But how avoid the confusion and the cruel lesson of our own faults? They
exhibit in full light both our native depravity and our cowardice in the
combat. Humiliations, properly accepted, lead to humility. Humility, in its
turn, by constantly reminding us of the lost time we have to redeem and the
faults we have to expiate, nourishes compunction of heart, stimulates our
spiritual activity, and teaches us to be merciful to others.
On this point,
De Caussade has some very wise reflections: "God permits our little
infidelities in order to convince us more intimately of our weakness, and to
make us die gradually to this unhappy self-esteem, this presumption, and this
secret confidence in ourselves which prevent us from acquiring true humility of
heart. We know well that nothing can be more agreeable to God than a complete
contempt of self, accompanied with absolute confidence in Him alone. The God of
goodness does us, consequently, a singular favour when He obliges us to drink,
often against our wills, this bitter chalice so dreaded by our self-love and
our corrupt nature. Without that, we should never be cured of our secret
presumption, and our proud self-confidence. We should never understand how all the
evil in us comes necessarily from ourselves, and all the good from God alone. A
million personal experiences of another kind would be required to give us an
habitual hold on this double truth. And the number should be doubled where the
vices of pride and presumption, hidden in the soul, have acquired greater
vigour and struck deeper root. These faults are therefore very salutary,
inasmuch as they serve to keep us always little and confounded before the
Divine Majesty, always distrustful of ourselves, always annihilated in our own
eyes. Nothing, indeed, is easier than to avail ourselves of each of our
infidelities in order to acquire a new degree of humility and to dig deeper in
our hearts, so to speak, the necessary foundation of all true sanctity. Should
we not admire and bless the infinite goodness of God Who can thus draw our
greatest advantage from our very short-comings? And for this He only requires
that we should not love our shortcomings, that we should gently humble
ourselves on their account, that we should rise again with unwearied constancy
after each of our falls, and that we should assiduously labour to correct
them."25
With regard to
the penal consequences of our sins, if God wills that we cannot lawfully escape
them, we must accept them with humble conformity to His good-pleasure. It may
be, for example, the shame we feel before our brethren, or the loss of our
reputation, or the harm done to our health. Perhaps our negligence, our
indiscretions, our detractions, our displays of ill-temper, or our peevish
character, has brought upon us unpleasantnesses, humiliations, mortifications,
prejudice to our interests. Our faults will leave behind them an evil legacy of
trouble, preoccupation of mind, and painful anxiety. Now, God has not willed the
fault, but He does will the consequences of it. He makes us suffer in order to
cure us. He punishes us in time so that He may not have to punish us in
eternity. "Lord," let us say to Him, "I have richly deserved
this chastisement. Thou hast permitted it, even in a sense positively willed
it. May Thy holy will be done! I adore it and humbly submit to its
ordinances." Let us thus humble ourselves, yet without trouble,
bitterness, disquietude, or discouragement, remembering that God, whilst hating
the fault, employs it nevertheless as a useful instrument to keep us in
abjection and self-contempt.
It is with the
same filial and peaceful conformity we must accept the penal consequences of
our simple imprudences. According to De Caussade: "There is hardly a trial
more mortifying to self-love, and consequently more sanctifying, than that
which results from some inculpable imprudence. It does not cost us nearly as
much to accept the humiliations which come from outside, and which we have not
brought upon ourselves in any way. We resign ourselves also much more easily to
the confusion caused by faults graver in themselves, provided they do not
appear externally. But a simple imprudence which has vexatious consequences,
visible to every eye: this assuredly is the most humbling of all humiliations.

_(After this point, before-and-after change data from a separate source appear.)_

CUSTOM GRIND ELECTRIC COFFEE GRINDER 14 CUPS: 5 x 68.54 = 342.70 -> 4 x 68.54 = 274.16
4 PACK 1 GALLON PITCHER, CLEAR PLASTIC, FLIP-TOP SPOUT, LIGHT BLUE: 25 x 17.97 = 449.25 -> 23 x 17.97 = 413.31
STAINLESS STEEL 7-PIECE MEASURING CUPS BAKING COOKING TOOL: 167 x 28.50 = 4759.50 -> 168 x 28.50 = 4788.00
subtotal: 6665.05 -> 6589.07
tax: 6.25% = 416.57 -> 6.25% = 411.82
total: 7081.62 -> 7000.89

And therefore it gives us an excellent occasion for dealing the death-blow to
self-love. We must never fail to profit by such an opportunity. What one has to
do then is to take one's heart in both hands, and despite its resistance oblige
it to make an act of complete resignation. That is the moment when it is
necessary to say and to repeat the fiat of perfect abandonment. We must even
force ourselves forward as far as an act of thanksgiving, and add to our fiat a
Gloria Patri. One single trial thus accepted will bring the soul farther on the
road to perfection than numerous acts of virtue."26
St. Francis de
Sales "was never impatient with himself, or even with his own
imperfections. The hatred he entertained for his faults was peaceful, calm, and
strong. He considered that we punished ourselves better by a tranquil and
constant repentance than by a repentance that is bitter, impatient, and
choleric; because the latter with its impetuosity is more in accordance with
our inclinations than with the gravity of the faults. 'As for me,' he said, 'if
I had the unhappiness to fall into great sin, I should not reproach my heart in
this fashion: Are you not utterly miserable and abominable to allow yourself,
after so many resolutions, to be thus carried away by vanity? You should die of
shame, and never again raise up your eyes to Heaven, blind and impudent as you
are, a traitor and a rebel against your God. No, I should prefer to correct it
reasonably and with compassion, like this: Cheer up, now, poor heart of mine!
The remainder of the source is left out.